In senso tecnico, sta a indicare il processo in base al quale alcuni soggetti politici operano uno spostamento di campo, avendo preso atto che le ragioni delle precedenti divisioni sono venute meno in seguito all’evolversi delle situazioni e all’affacciarsi di problemi che giustificano convergenze prima impensabili.
In senso etico e ideologico, il trasformismo viene considerato positivamente da chi lo pratica o lo approva, vedendovi il segno della capacità di liberarsi di pregiudizi e adeguarsi alla concretezza delle situazioni. Per contro, viene considerato negativamente da coloro che lo reputano la prova di un cedimento per ottenere vantaggi da chi più ha da offrire, e quindi una causa di inquinamento della politica.
Il trasformismo ha avuto origine in Italia negli anni Settanta dell’Ottocento, quando in settori della classe politica liberale della Sinistra e della Destra maturò la convinzione che il compito storico dei due partiti in competizione – già protagonisti della formazione e del consolidamento dello Stato unitario – si fosse per molti aspetti esaurito.
A loro avviso, di fronte ai nuovi e difficili problemi che lo Stato si trovava ad affrontare e alle rilevanti tensioni sociali, occorreva pervenire a una strategia unitaria, adatta a rafforzare l’opera di governo, la monarchia e le istituzioni.
Di questo spirito si fece apertamente interprete il leader della Sinistra e capo del governo Agostino Depretis, il quale in un discorso a Stradella nel 1876 auspicò la «feconda trasformazione» dei due partiti liberali, dicendo di essere pronto ad accogliere «le idee buone, le vere utili esperienze» provenienti dagli antichi avversari. In un altro discorso del 1882 egli definì la teoria dell’amalgama, affermando di non voler respingere chi volesse «trasformarsi e diventare progressista».
Il trasformismo suscitò immediatamente critiche pungenti di esponenti liberali sia della Sinistra – Francesco Crispi, per esempio, lo definì dapprima un «incesto parlamentare», ma in seguito aderì pienamente a esso divenendo da repubblicano un fervente monarchico – sia della Destra.
Il fenomeno trasformistico, che è apparso ripetutamente nella storia italiana, è stato alimentato dal fatto che i sistemi politici italiani – quello monarchico liberale, quello fascista e quello repubblicano democratico – fino a tempi recenti hanno avuto il carattere di sistemi bloccati, ossia caratterizzati dall’impossibilità per le maggiori forze di opposizione di dar vita a normali alternative di governo. Da questo è derivato che, all’interno di tali sistemi, il ricambio della classe politica dirigente è potuto avvenire in maniera sostanziale proprio attraverso il distacco di parti delle opposizioni che hanno raggiunto lo schieramento governativo sia stabilendo alleanze, sia passando direttamente nelle file del governo.

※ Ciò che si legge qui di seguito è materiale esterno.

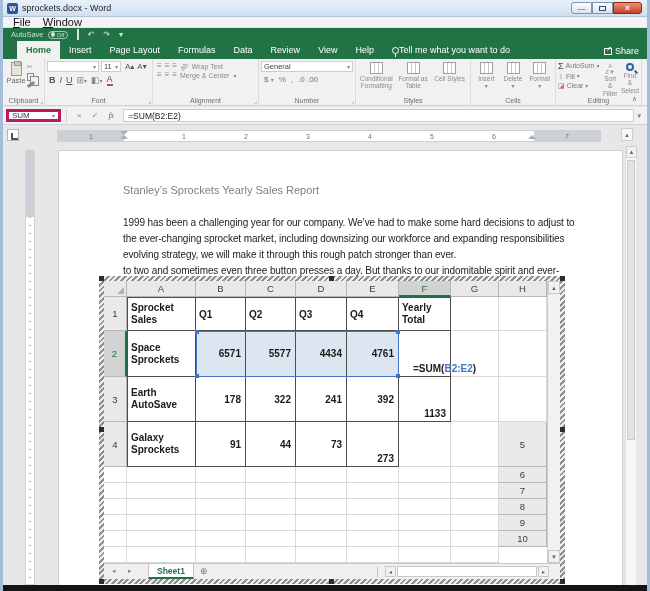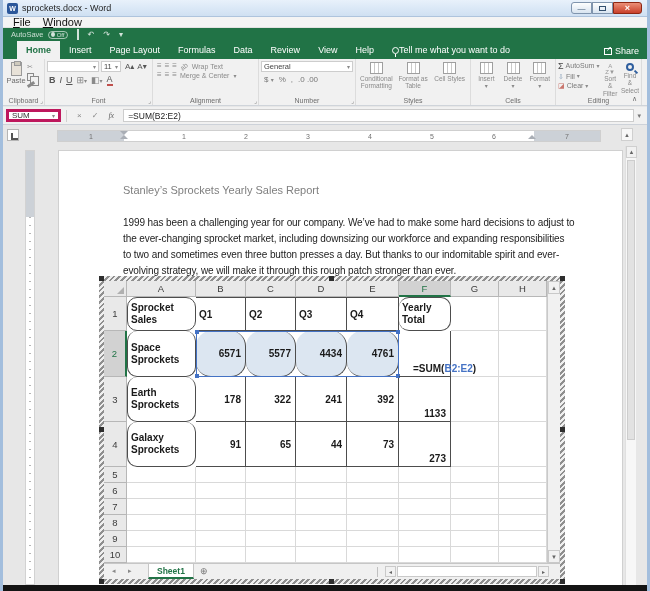"to two and sometimes even" div { order: before "evolving strategy, we will make" -> after "evolving strategy, we will make" }
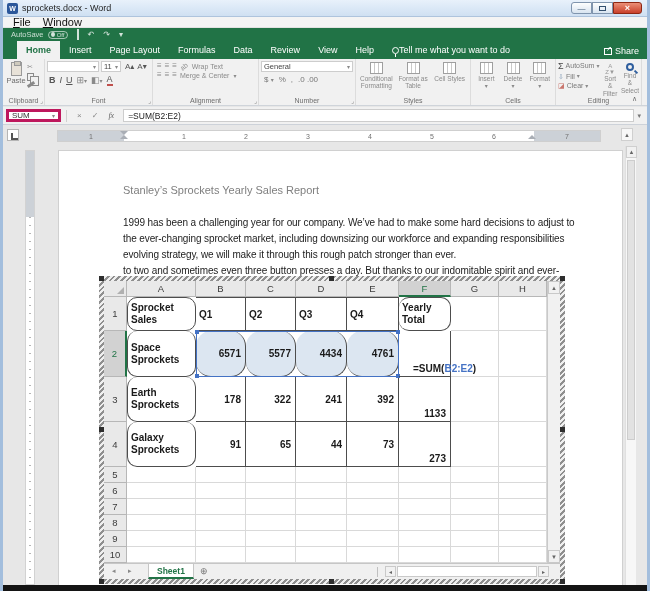"Sprocket Sales" .c-wrap { border-radius: 10px -> none }
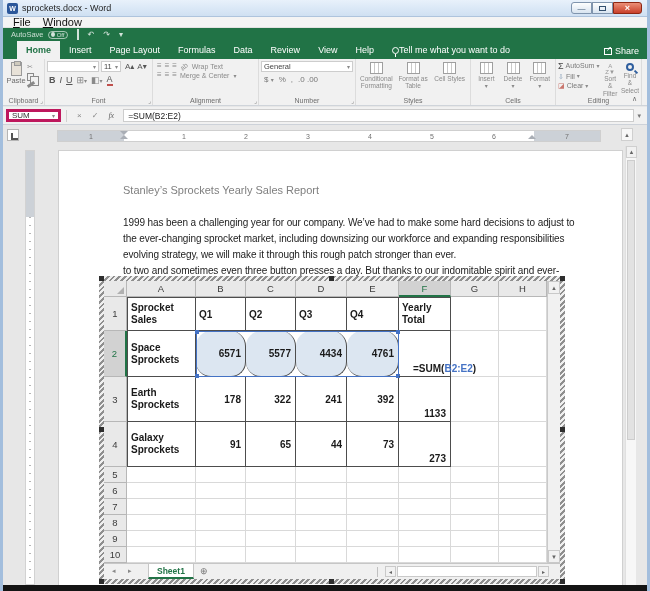"6571" .c-num.sel { border-radius: 15px -> none }
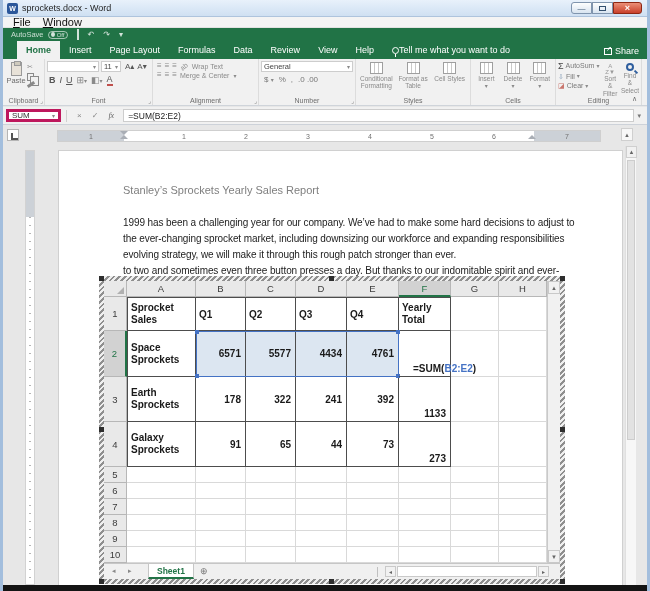"Earth Sprockets" div.cell { text: Sprockets -> AutoSave }
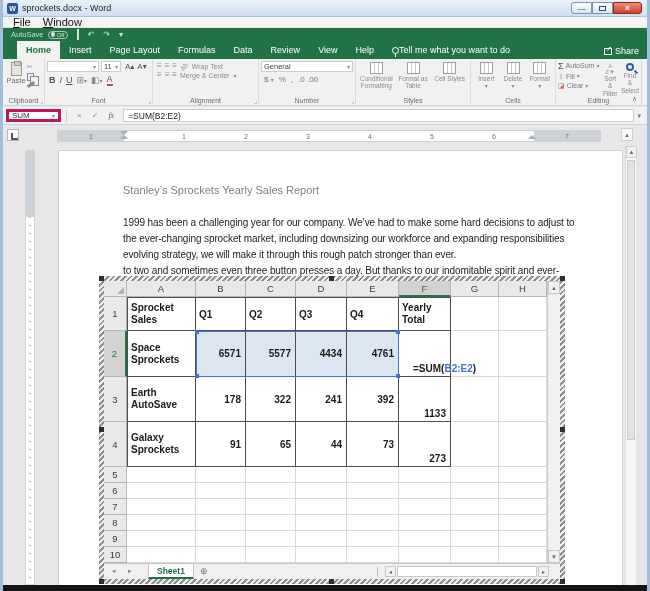"65" div.cell { html: <div>65</div> -> none }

Dopo Depretis ricorse largamente al trasformismo Giovanni Giolitti nel decennio precedente la Prima guerra mondiale, in cui tenne quasi ininterrottamente le redini del governo, stabilendo intese sia con i cattolici moderati sia con i socialisti riformisti. Il trasformismo giocò un ruolo significativo anche alle origini del fascismo e nel momento della crisi e dissoluzione di questo.